Dai 535.428 parti del 2012, in Italia si è passati a 393.997 nel 2022 (-26,4%); in Lombardia, nello stesso periodo, si è scesi da 93.284 a 68.397 (-26,7%). "È un grande problema sociale e una preoccupazione anche economica", riflette Stevenazzi. Il fenomeno ha creato "sfide uniche per le strutture ospedaliere e noi nel nostro piccolo le abbiamo raccolte, cercando di far vivere alle donne l'esperienza della gravidanza e del puerperio in piena armonia e sicurezza. Con questa consapevolezza ci siamo focalizzati, oltre che sulla competenza clinica e sull'avanguardia tecnologica, anche sulla sfera emotiva e relazionale, con un minor ricorso alla medicalizzazione. Il traguardo è rappresentato da 438 femmine e 419 maschi venuti alla luce l'anno scorso".

"I numeri si confermano" anche dopo l'emergenza pandemica, un periodo particolarmente caldo per l'ospedale legnanese designato dalla Regione hub Covid per l'Ostetricia, il più piccolo della Lombardia. Piccolo, ma prolifico. "Le nostre mamme - racconta Stevenazzi - sono per il 65% circa italiane e per il restante 35% di origine straniera. L'età media è 31,6 anni, 32,3 per le italiane e 30,3 per le straniere, in linea con i dati nazionali". Il loro gradimento per il reparto di Legnano "trova riscontro anche sulle piattaforme social e questo ci fa davvero piacere", rimarca il primario. "È il frutto di un lavoro di squadra che vede in campo 13 medici, compreso il sottoscritto, 6 infermiere, 13 operatori socio-sanitari e 27 ostetriche". Queste ultime con un ruolo da protagoniste nel “modello Legnano”.

"Le nostre ostetriche - illustra Stevenazzi - sono presenti, oltre che in sala parto, anche all'interno del reparto e in tutti gli ambulatori.
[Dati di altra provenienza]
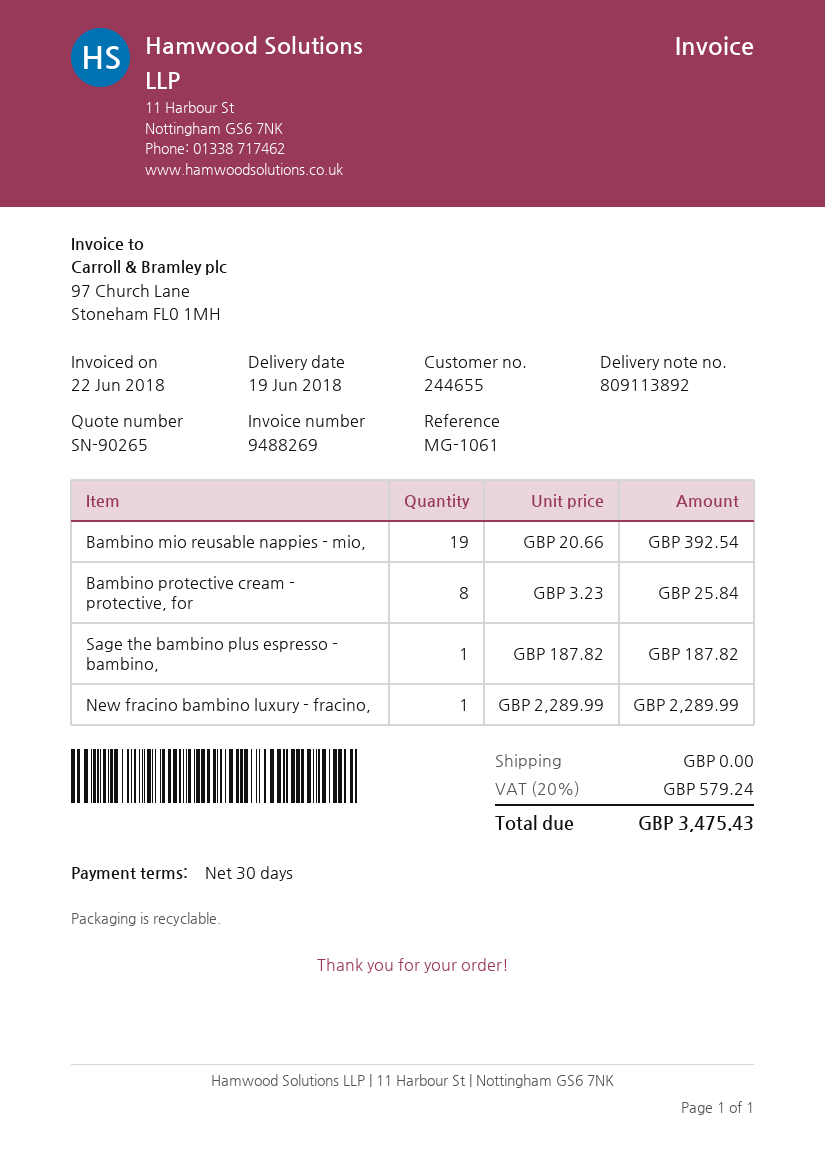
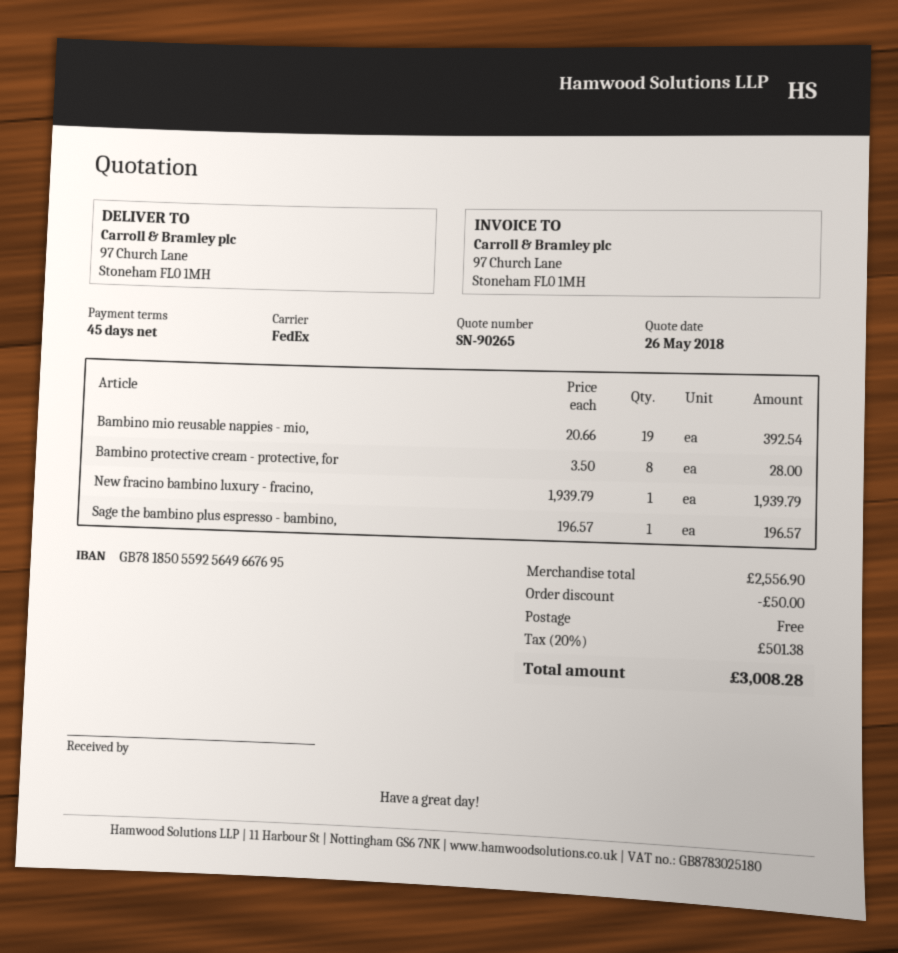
payment terms: 30 days -> 45 days
Bambino protective cream - protective, for: 8 x 3.23 = 25.84 -> 8 x 3.50 = 28.00
Sage the bambino plus espresso - bambino,: 1 x 187.82 = 187.82 -> 1 x 196.57 = 196.57
New fracino bambino luxury - fracino,: 1 x 2289.99 = 2289.99 -> 1 x 1939.79 = 1939.79
discount: none -> 50.00
tax: 20% = 579.24 -> 20% = 501.38
total: 3475.43 -> 3008.28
Con loro, figure professionali deputate alla cura del benessere di donna e bambino, lo scambio di opinioni e di idee è continuo". A Legnano inoltre, "alcune ostetriche sono specializzate anche per seguire in prima persona le gravidanze a basso rischio. Se ci sono pazienti che, per empatia e tipo di approccio, o magari per soggezione nei confronti del medico, preferiscono essere seguite dall'ostetrica, tramite un colloquio approfondito, e se non presentano fattori di rischio, vengono accompagnate dall'ostetrica per tutto il periodo gestazionale fino al parto. I dati di letteratura su questa modalità di assistenza sono positivi - dice l'esperto - anche in termini di fidelizzazione delle pazienti al reparto".
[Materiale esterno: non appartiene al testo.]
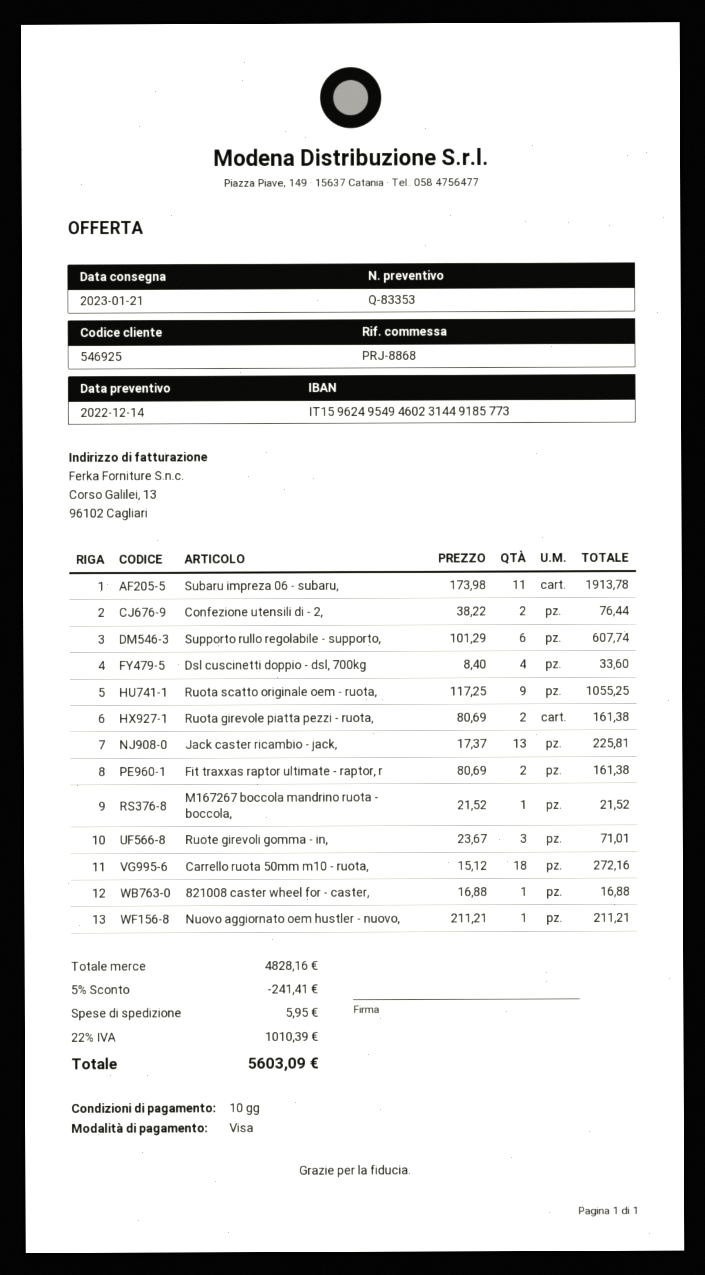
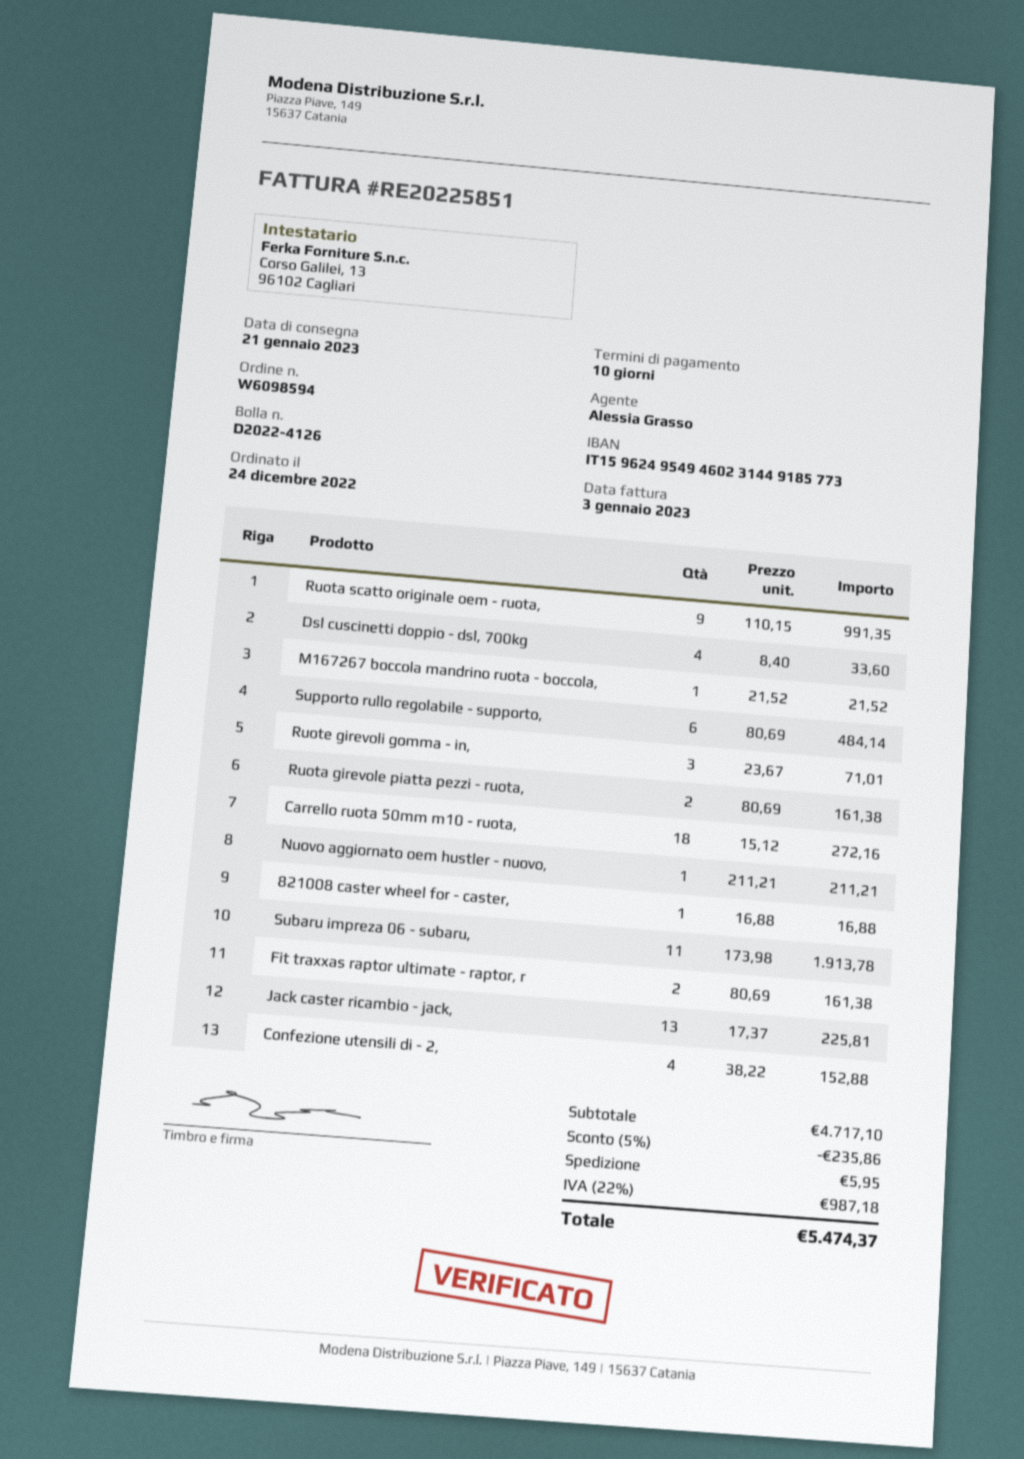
Confezione utensili di - 2,: 2 x 38.22 = 76.44 -> 4 x 38.22 = 152.88
Supporto rullo regolabile - supporto,: 6 x 101.29 = 607.74 -> 6 x 80.69 = 484.14
Ruota scatto originale oem - ruota,: 9 x 117.25 = 1055.25 -> 9 x 110.15 = 991.35
subtotal: 4828.16 -> 4717.10
discount: 5% = 241.41 -> 5% = 235.86
tax: 22% = 1010.39 -> 22% = 987.18
total: 5603.09 -> 5474.37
Ancora, nell'Ostetricia e ginecologia legnanese le ostetriche sono “sentinelle” di possibili criticità post-parto. "Anche grazie alla loro presenza in reparto - evidenzia il direttore - cerchiamo di capire prima della dimissione quali mamme potrebbero avere un rischio maggiore di depressione". Se si intercetta il pericolo 'baby blues', "vengono contattate immediatamente le psicologhe del nostro ospedale, ne abbiamo una dedicata, e nei casi particolarmente sospetti non dimettiamo le pazienti, ma le teniamo in reparto fino a quando non siamo sicuri che possano contare su un collegamento assistenziale".
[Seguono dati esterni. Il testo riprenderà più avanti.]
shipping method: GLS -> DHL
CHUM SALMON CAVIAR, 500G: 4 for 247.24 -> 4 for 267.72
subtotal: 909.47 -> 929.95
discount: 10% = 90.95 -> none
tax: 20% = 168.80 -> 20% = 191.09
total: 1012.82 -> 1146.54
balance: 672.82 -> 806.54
Al momento della nascita e in generale del peri-partum, prosegue Stevenazzi, "anche nei momenti più difficili consentiamo l'ingresso in sala parto o in reparto del papà o di qualunque figura la donna desideri avere accanto". C'è grande attenzione al contrasto del dolore, con "un servizio di parto-analgesia disponibile da un anno 24 ore su 24, sabati e domeniche compresi", e "ad assecondare il più possibile le pazienti che manifestano il desiderio di un parto naturale". Un'opzione percorribile "anche in caso di cesarei pregressi o di bimbo in posizione podalica: grazie a un ambulatorio specializzato nella manovra di rivolgimento, nel 60% dei casi riusciamo a garantire alla mamma un parto naturale". In generale, "sul fronte cesarei siamo in 'zona verde', nelle soglie prescritte dalla Regione per la buona qualità".